All records, minus the pictures: write them out exactly.

◆ **Given data**

BEGIN

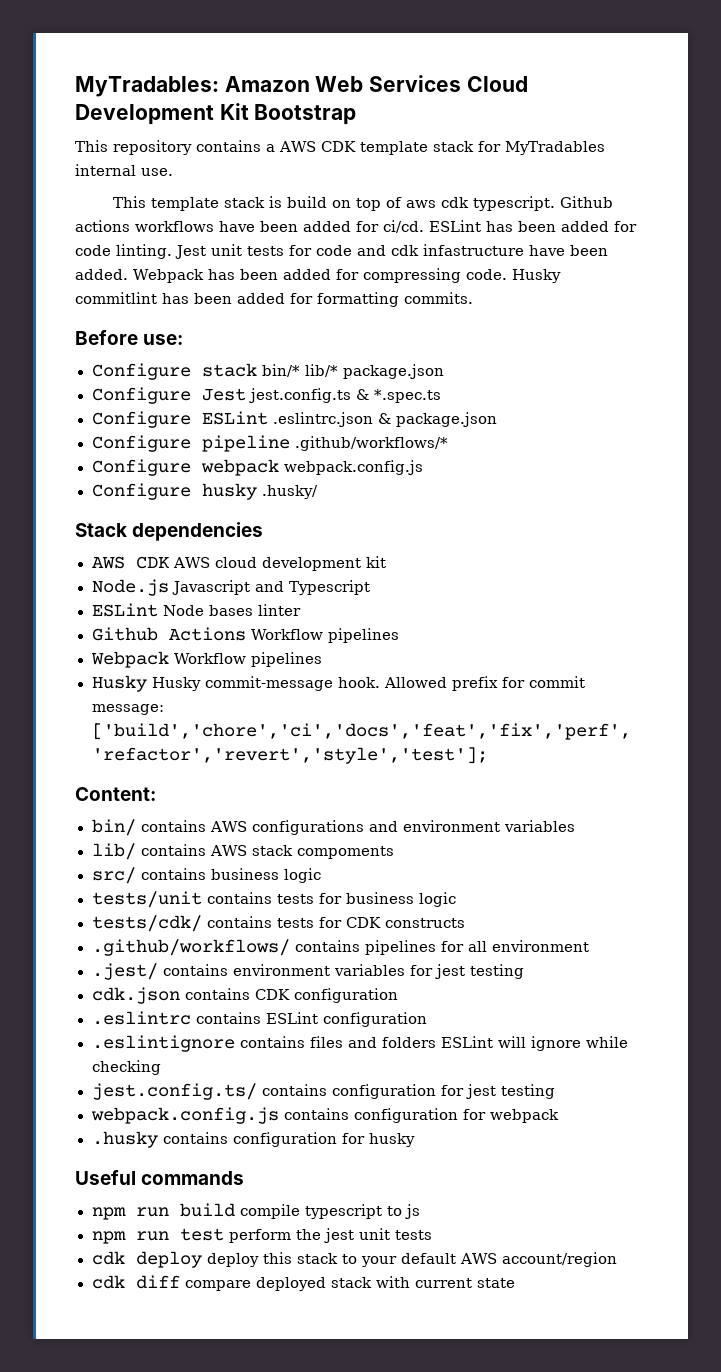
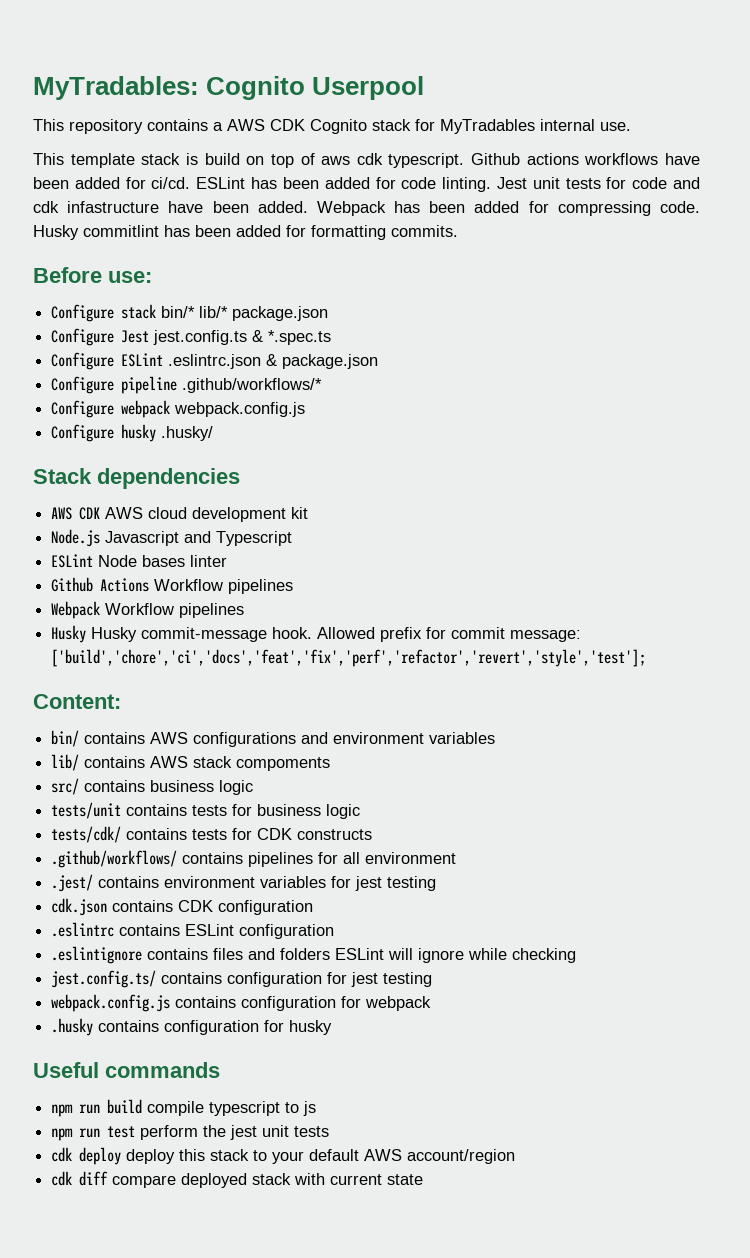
[224,75,528,92] [75,103,357,125] Amazon Web Services Cloud Development Kit Bootstrap -> [206,76,425,100] Cognito Userpool
[360,141,428,155] template -> [310,119,367,134] Cognito

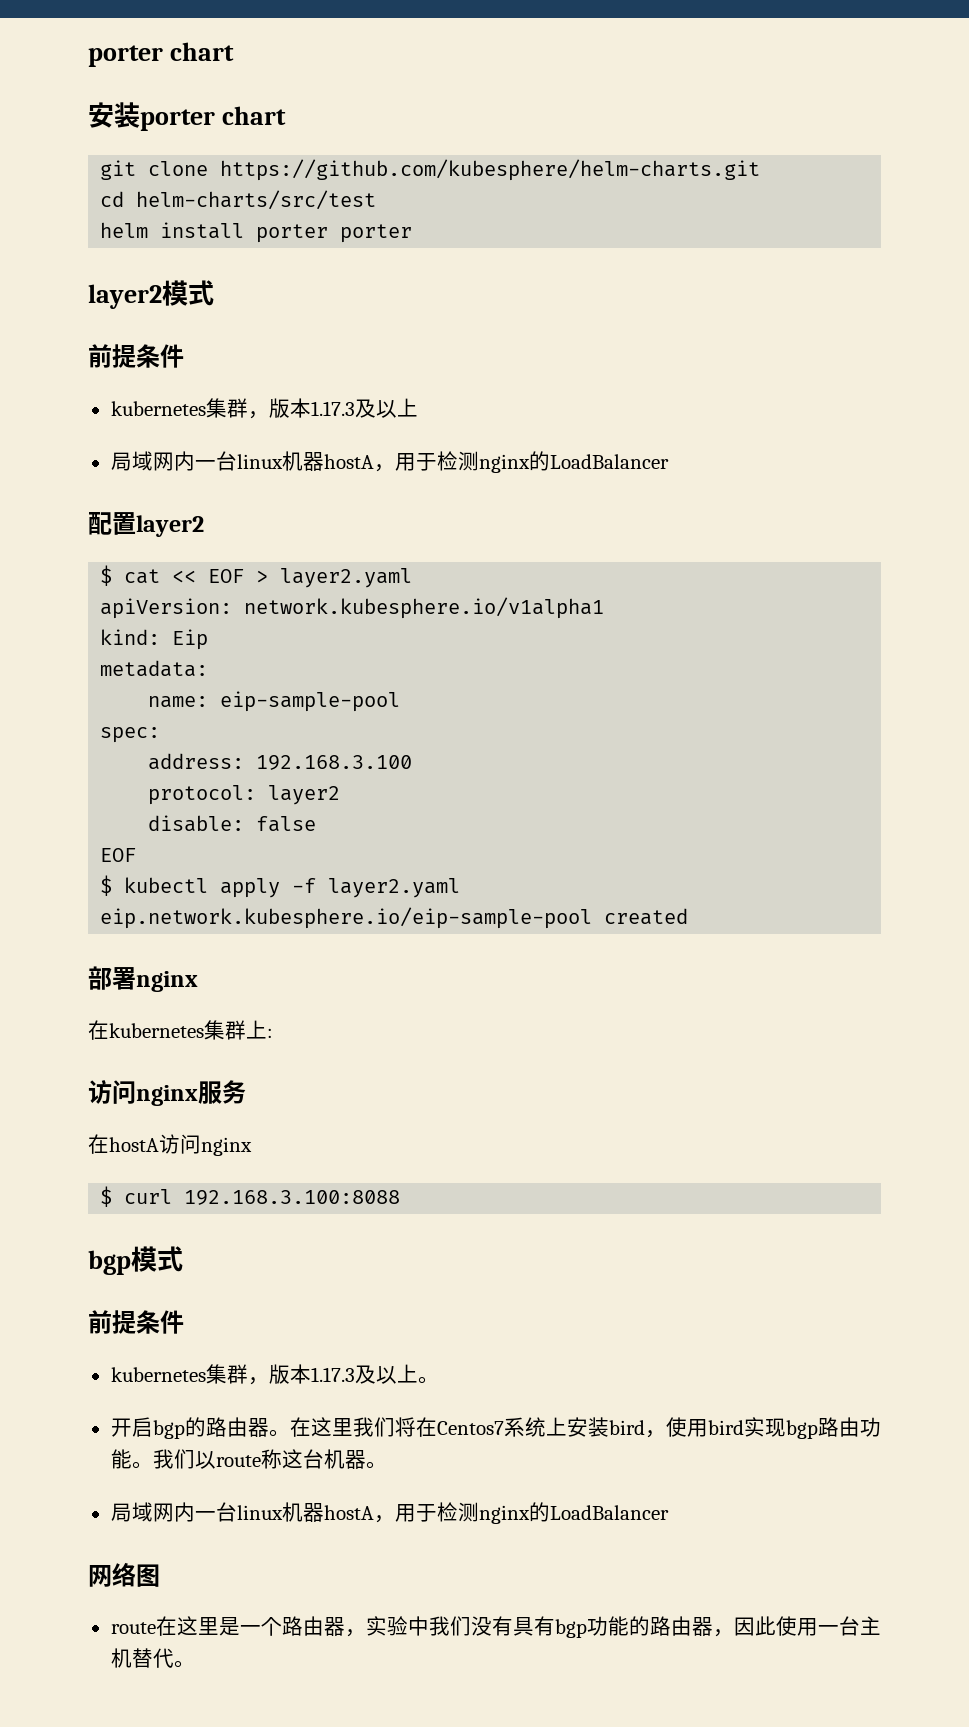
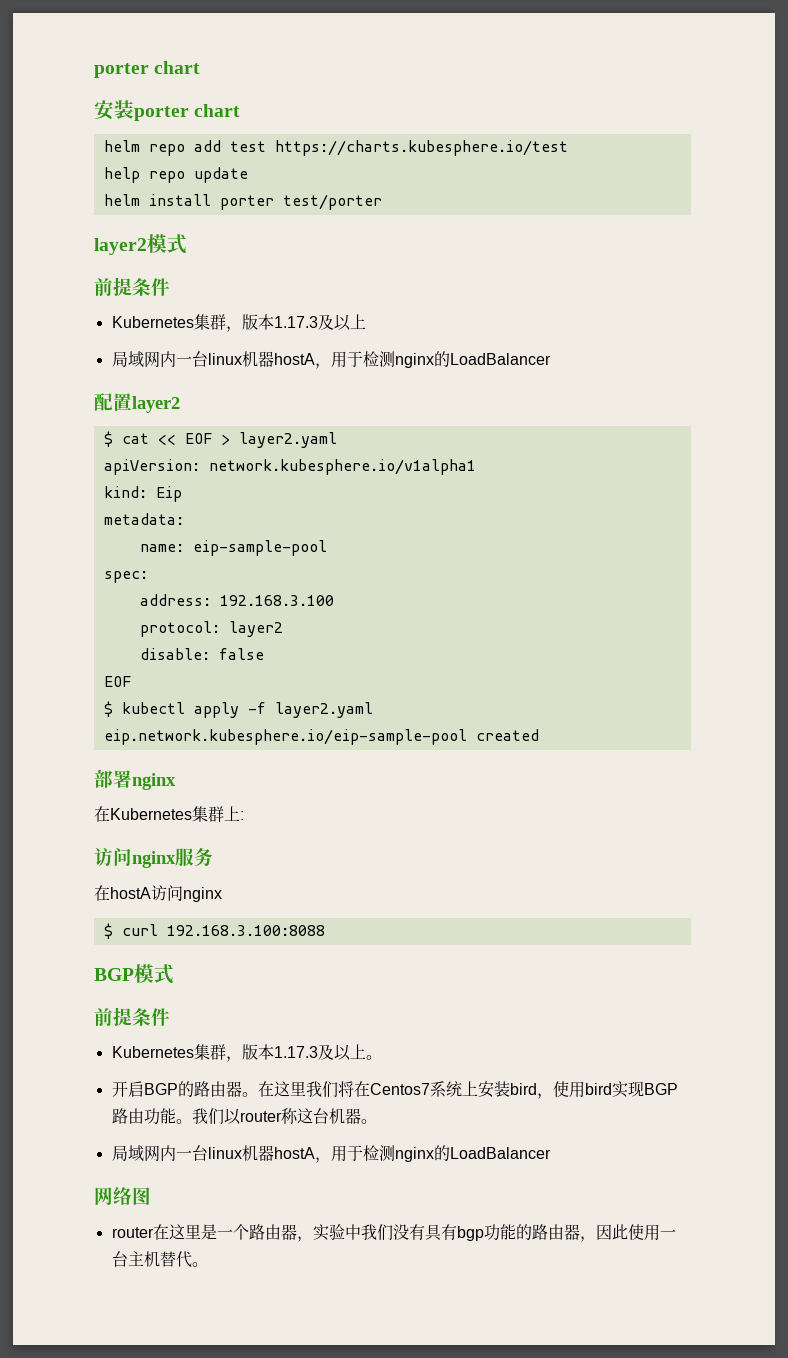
[100,159,761,181] [100,190,377,210] git clone https://github.com/kubesphere/helm-charts.git // cd helm-charts/src/test -> [103,140,568,156] [103,167,248,183] helm repo add test https://charts.kubesphere.io/test // help repo update
[340,224,413,243] porter -> [282,194,382,210] test/porter
[110,401,206,416] kubernetes -> [111,316,194,328] Kubernetes
[109,1023,204,1038] kubernetes -> [110,808,192,820] Kubernetes
[88,1246,183,1275] [88,1310,184,1334] [110,1367,206,1382] bgp模式 // 前提条件 // kubernetes -> [94,964,174,984] [94,1007,170,1026] [111,1046,194,1058] BGP模式 // 前提条件 // Kubernetes
[152,1420,185,1439] bgp -> [143,1083,178,1095] BGP
[785,1420,818,1439] bgp -> [643,1083,678,1095] BGP
[215,1455,261,1467] route -> [239,1111,282,1122] router
[110,1622,156,1634] route -> [111,1227,154,1238] router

END

◆ **Your response**
[224,75,528,92] [75,103,357,125] Amazon Web Services Cloud Development Kit Bootstrap -> [206,76,425,100] Cognito Userpool
[360,141,428,155] template -> [310,119,367,134] Cognito

[100,159,761,181] [100,190,377,210] git clone https://github.com/kubesphere/helm-charts.git // cd helm-charts/src/test -> [103,140,568,156] [103,167,248,183] helm repo add test https://charts.kubesphere.io/test // help repo update
[340,224,413,243] porter -> [282,194,382,210] test/porter
[110,401,206,416] kubernetes -> [111,316,194,328] Kubernetes
[109,1023,204,1038] kubernetes -> [110,808,192,820] Kubernetes
[88,1246,183,1275] [88,1310,184,1334] [110,1367,206,1382] bgp模式 // 前提条件 // kubernetes -> [94,964,174,984] [94,1007,170,1026] [111,1046,194,1058] BGP模式 // 前提条件 // Kubernetes
[152,1420,185,1439] bgp -> [143,1083,178,1095] BGP
[785,1420,818,1439] bgp -> [643,1083,678,1095] BGP
[215,1455,261,1467] route -> [239,1111,282,1122] router
[110,1622,156,1634] route -> [111,1227,154,1238] router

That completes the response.